Змей метался из комнаты в комнату, сопровождая свой очередной заход воплями:

– Нету! Не нашел!

Ирина его просто не узнавала. Куда девалось отвратительное пресмыкающееся, которое так напугало ее вчера вечером? Змей оказался этакой пластмассовой игрушечной змейкой, которая извивается только в опытных руках, а в остальное время лежит, безвредная и нестрашная. Да, чтобы наводить страх, Змею нужна была гора мышц, именуемая Виталей, а без этой поддержки он стал просто ничем. Распался на составные части!

Однако Павел, судя по всему, не доверял мгновенным превращениям и следовал за Змеем, как тень, наблюдая за каждым его шагом.
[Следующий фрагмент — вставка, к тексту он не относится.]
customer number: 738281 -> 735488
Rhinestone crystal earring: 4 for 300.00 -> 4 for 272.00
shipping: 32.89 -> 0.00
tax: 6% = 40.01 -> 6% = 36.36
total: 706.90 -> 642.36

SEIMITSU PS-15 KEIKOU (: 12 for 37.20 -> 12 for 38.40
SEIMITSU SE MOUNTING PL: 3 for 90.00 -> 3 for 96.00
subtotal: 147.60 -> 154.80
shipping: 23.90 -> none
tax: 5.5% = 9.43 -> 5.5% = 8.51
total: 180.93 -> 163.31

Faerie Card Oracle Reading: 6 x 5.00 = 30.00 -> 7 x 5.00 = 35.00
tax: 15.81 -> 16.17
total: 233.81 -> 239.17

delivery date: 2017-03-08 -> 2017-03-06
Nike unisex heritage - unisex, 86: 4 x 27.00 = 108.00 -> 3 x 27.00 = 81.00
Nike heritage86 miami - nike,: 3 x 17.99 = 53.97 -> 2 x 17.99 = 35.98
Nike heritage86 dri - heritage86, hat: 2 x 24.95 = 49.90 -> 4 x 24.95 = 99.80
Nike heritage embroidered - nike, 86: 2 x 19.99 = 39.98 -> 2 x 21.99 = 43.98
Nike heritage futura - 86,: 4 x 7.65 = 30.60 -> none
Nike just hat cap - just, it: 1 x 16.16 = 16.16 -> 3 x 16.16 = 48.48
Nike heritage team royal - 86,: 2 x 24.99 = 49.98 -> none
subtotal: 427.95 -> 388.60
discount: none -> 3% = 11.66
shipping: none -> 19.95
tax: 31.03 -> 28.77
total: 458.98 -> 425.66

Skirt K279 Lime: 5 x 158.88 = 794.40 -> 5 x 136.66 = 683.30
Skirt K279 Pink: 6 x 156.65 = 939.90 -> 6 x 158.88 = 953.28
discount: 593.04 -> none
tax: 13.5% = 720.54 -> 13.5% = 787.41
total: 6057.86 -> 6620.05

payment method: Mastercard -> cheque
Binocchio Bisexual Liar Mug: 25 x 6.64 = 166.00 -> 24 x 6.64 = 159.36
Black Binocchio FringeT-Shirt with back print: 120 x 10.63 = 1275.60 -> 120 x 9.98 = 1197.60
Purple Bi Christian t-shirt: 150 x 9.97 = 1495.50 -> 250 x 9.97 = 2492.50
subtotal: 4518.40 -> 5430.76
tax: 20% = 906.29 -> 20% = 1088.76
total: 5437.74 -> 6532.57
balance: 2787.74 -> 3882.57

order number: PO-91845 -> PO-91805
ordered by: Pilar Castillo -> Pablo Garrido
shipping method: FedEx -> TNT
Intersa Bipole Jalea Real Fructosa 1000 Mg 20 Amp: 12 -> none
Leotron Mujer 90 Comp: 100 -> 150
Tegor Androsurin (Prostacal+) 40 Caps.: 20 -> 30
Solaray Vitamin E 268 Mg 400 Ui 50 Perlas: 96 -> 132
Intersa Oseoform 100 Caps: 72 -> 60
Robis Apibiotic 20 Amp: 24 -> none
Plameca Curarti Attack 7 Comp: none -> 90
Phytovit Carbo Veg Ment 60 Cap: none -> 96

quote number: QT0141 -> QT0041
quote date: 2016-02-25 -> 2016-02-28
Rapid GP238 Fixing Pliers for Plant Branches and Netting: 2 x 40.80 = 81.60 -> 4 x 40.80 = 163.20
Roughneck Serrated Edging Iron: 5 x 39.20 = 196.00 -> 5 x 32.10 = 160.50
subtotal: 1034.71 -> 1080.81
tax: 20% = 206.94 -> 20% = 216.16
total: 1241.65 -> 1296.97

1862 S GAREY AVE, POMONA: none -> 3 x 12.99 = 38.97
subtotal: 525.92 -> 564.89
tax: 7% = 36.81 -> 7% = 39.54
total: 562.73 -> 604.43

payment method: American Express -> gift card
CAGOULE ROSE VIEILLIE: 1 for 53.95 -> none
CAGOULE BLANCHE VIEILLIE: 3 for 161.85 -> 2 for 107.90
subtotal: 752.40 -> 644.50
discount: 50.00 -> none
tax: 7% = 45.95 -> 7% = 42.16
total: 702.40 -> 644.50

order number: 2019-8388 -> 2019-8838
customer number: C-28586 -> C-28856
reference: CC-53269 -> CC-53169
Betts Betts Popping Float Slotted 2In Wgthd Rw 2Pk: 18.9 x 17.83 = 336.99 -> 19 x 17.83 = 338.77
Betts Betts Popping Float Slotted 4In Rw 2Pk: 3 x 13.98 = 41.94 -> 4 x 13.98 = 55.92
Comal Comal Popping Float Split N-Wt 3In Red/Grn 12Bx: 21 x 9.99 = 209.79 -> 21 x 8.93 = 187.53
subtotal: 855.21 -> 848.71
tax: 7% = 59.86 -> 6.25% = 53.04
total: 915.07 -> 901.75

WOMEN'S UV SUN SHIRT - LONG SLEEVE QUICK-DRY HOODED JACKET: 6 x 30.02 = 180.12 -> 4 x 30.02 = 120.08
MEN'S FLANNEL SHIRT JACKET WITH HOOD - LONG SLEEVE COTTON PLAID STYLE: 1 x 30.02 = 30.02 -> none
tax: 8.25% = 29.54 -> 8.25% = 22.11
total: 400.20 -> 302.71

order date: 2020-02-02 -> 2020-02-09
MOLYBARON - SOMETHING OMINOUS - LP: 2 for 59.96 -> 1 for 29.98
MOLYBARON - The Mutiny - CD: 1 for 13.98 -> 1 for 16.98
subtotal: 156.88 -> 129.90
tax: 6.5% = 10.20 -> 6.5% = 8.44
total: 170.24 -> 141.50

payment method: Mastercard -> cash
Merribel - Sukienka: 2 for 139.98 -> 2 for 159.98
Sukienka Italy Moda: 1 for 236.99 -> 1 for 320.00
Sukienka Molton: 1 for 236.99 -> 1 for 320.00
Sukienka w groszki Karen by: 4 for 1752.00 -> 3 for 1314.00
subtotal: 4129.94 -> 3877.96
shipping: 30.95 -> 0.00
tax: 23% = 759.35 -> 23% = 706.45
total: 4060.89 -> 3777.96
Сергей с восторженным видом рассматривал плотно проконопаченные стены скита, тяжелые засовы, громоздкие пороги, изредка что-то черкая в крошечном блокнотике, который достал из кармана. Очевидно, архитектура тоже имела какое-то отношение к фольклору. Петр куда-то запропастился. Маришка со скучающим видом стояла посреди холла, бросая на Ирину странные, неприязненные взгляды, потом, зевнув, включилась в общий поиск.